Modification records
──────────

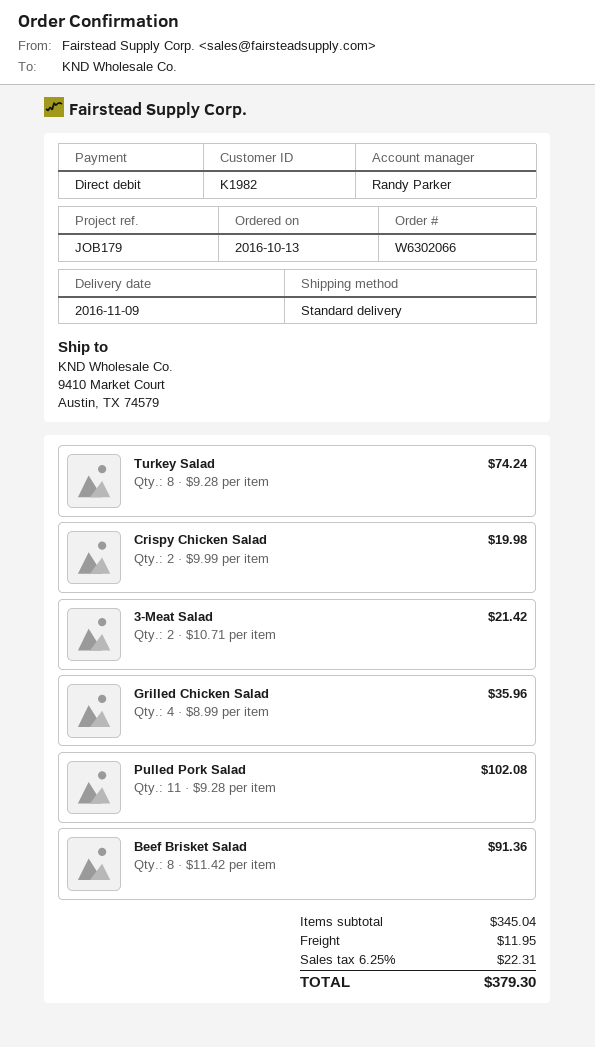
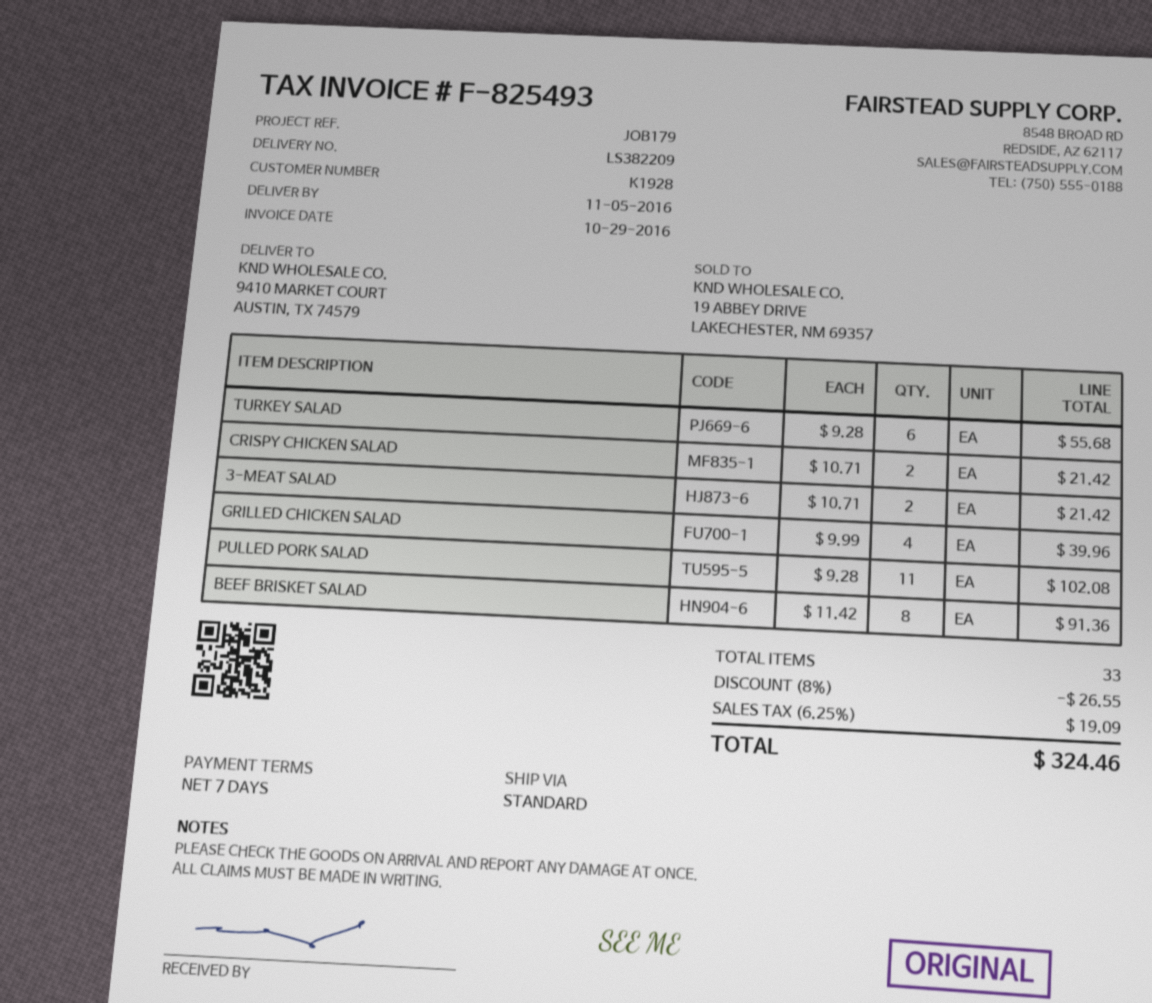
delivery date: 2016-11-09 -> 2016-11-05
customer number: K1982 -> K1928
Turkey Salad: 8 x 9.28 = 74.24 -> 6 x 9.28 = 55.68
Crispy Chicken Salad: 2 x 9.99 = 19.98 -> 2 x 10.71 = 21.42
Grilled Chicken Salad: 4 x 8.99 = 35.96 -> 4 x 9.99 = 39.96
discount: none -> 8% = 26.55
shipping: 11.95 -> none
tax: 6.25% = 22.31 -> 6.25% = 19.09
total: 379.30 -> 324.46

──────────

■ Assignment: Take the entries above and copy out all lines with the string "none".

■ Task answer:
discount: none -> 8% = 26.55
shipping: 11.95 -> none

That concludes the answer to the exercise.